* _Before-and-after change data_:

· · ·

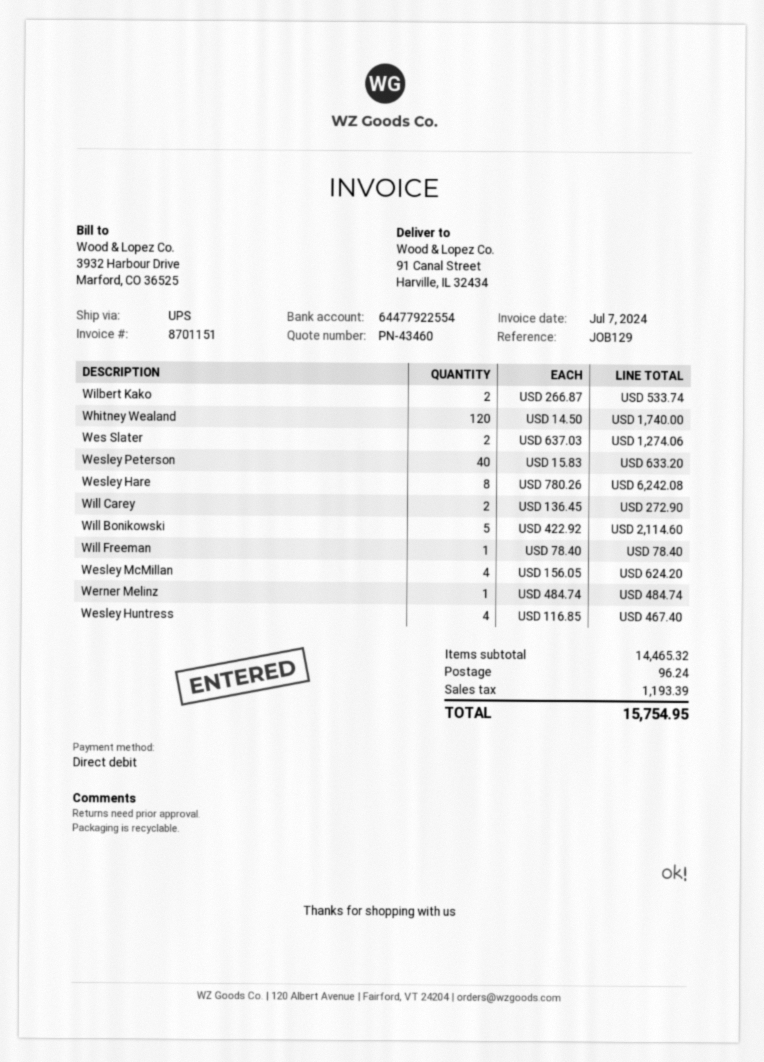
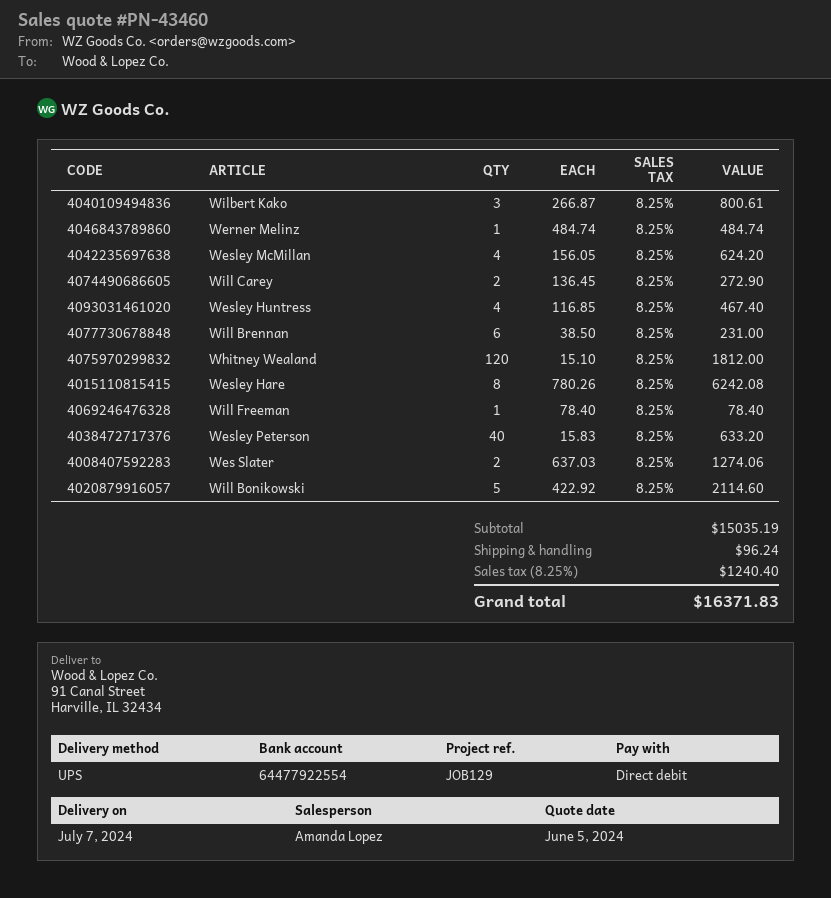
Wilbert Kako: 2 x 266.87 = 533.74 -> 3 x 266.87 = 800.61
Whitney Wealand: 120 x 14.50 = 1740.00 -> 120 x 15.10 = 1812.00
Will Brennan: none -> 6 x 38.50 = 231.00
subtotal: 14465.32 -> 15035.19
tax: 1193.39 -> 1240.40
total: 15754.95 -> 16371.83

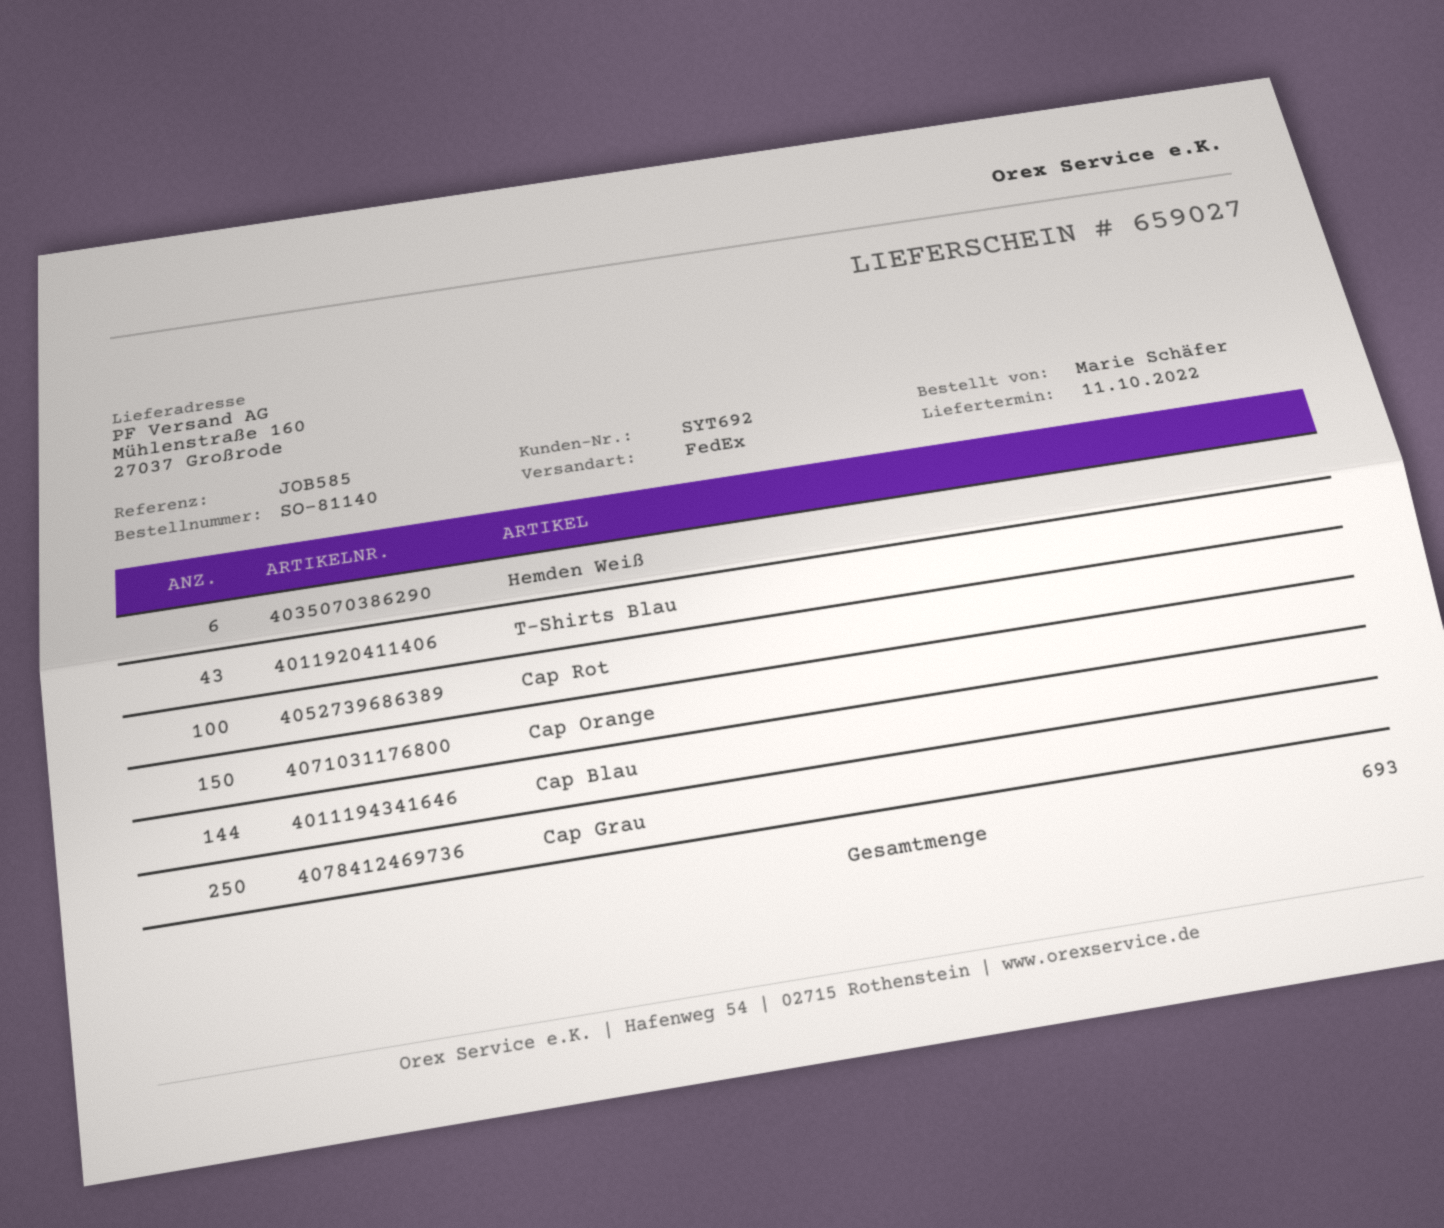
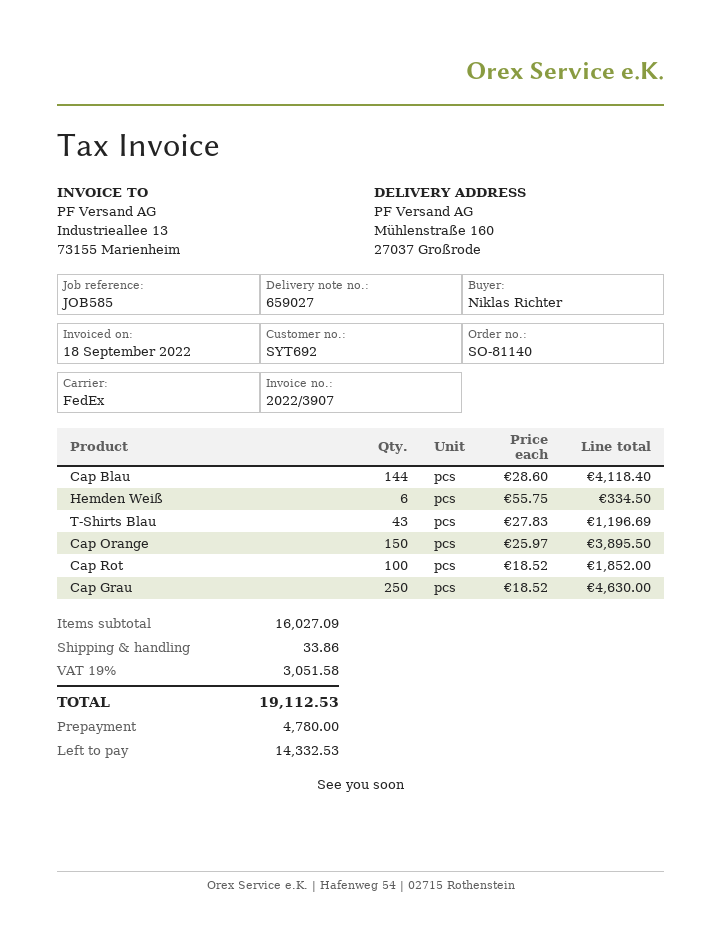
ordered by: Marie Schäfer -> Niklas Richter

· · ·

* _Task details_: The entries should be reproduced word for word, pictures omitted.

* _Output below_:
Wilbert Kako: 2 x 266.87 = 533.74 -> 3 x 266.87 = 800.61
Whitney Wealand: 120 x 14.50 = 1740.00 -> 120 x 15.10 = 1812.00
Will Brennan: none -> 6 x 38.50 = 231.00
subtotal: 14465.32 -> 15035.19
tax: 1193.39 -> 1240.40
total: 15754.95 -> 16371.83

ordered by: Marie Schäfer -> Niklas Richter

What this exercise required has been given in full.